J Am Acad Audiol 2013; 24(10): 1001-1005
DOI: 10.3766/jaaa.24.10.11
American Academy of Audiology. All rights reserved. (2013) American Academy of Audiology

Falls in the Audiology Clinic: A Pilot Study

Robin E. Criter
Julie A. Honaker
Further Information

Publication History

Publication Date:
06 August 2020 (online)

Background: Falls are a common and often preventable cause of injury and death among older adults. Hearing loss, vestibular disorders, dizziness, and imbalance are common risk factors for falls; however, the rate of falls among older audiology patients has never been assessed.

Purpose: To examine the fall history and risk factors of older adults seen in a university audiology clinic.

Research Design: A descriptive and correlational retrospective chart review of fall history and characteristics of patients seen in a university audiology clinic.

Study Sample: 88 (51 women, 37 men) patients aged 60 yr and older seen in a university audiology clinic.

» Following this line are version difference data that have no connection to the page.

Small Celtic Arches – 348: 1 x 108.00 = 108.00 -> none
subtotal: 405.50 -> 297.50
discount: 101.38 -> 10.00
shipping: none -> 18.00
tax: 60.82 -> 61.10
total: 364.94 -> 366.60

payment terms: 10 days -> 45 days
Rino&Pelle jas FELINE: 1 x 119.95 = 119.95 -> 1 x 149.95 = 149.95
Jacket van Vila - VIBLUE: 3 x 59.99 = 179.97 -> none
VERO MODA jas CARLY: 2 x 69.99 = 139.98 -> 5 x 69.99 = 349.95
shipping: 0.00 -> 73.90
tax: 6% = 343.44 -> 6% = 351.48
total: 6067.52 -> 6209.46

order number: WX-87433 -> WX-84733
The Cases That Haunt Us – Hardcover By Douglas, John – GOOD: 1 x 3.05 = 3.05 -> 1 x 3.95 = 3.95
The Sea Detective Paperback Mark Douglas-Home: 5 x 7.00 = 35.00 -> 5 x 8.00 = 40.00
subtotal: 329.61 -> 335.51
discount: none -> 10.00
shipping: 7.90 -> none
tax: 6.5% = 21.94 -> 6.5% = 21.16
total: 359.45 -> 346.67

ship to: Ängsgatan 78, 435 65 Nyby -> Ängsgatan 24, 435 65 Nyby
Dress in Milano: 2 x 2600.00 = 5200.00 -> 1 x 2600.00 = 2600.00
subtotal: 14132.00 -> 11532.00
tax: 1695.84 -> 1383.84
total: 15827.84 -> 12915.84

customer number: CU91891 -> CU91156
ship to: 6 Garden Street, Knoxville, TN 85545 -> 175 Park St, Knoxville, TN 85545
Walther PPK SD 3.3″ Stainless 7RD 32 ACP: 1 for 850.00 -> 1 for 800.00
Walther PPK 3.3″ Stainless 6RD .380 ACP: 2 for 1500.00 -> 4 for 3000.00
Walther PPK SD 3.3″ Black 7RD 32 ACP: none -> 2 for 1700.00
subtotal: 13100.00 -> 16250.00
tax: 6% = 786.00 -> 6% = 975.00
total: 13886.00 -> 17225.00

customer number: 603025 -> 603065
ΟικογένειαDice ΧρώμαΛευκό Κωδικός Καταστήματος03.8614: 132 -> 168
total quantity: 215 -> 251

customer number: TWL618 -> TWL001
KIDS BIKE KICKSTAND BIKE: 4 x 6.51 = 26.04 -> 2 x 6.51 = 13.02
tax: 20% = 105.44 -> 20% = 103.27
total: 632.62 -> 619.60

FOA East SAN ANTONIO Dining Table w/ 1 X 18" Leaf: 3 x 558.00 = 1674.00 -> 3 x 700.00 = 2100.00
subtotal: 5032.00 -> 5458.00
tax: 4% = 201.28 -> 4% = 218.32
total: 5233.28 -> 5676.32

Data Collection and Analysis: At the time of hearing evaluation, clinic patients filled out the Activities-Specific Balance Confidence (ABC) Scale, as well as a history form containing fall-related questions. These measures, as well as demographic information (gender and age) were retrieved during a retrospective chart review. Data were analyzed with independent-samples t-tests, Pearson correlations, and descriptive statistics.

Results: Fifty percent of the study sample reported falling within the preceding 12 mo, while 70% reported having fallen at some point in the past. ABC Scale score was negatively correlated with age and number of recent falls.

Conclusions: There appears to be a higher prevalence of falls within a university audiology clinic relative to previously published fall rates in the general population.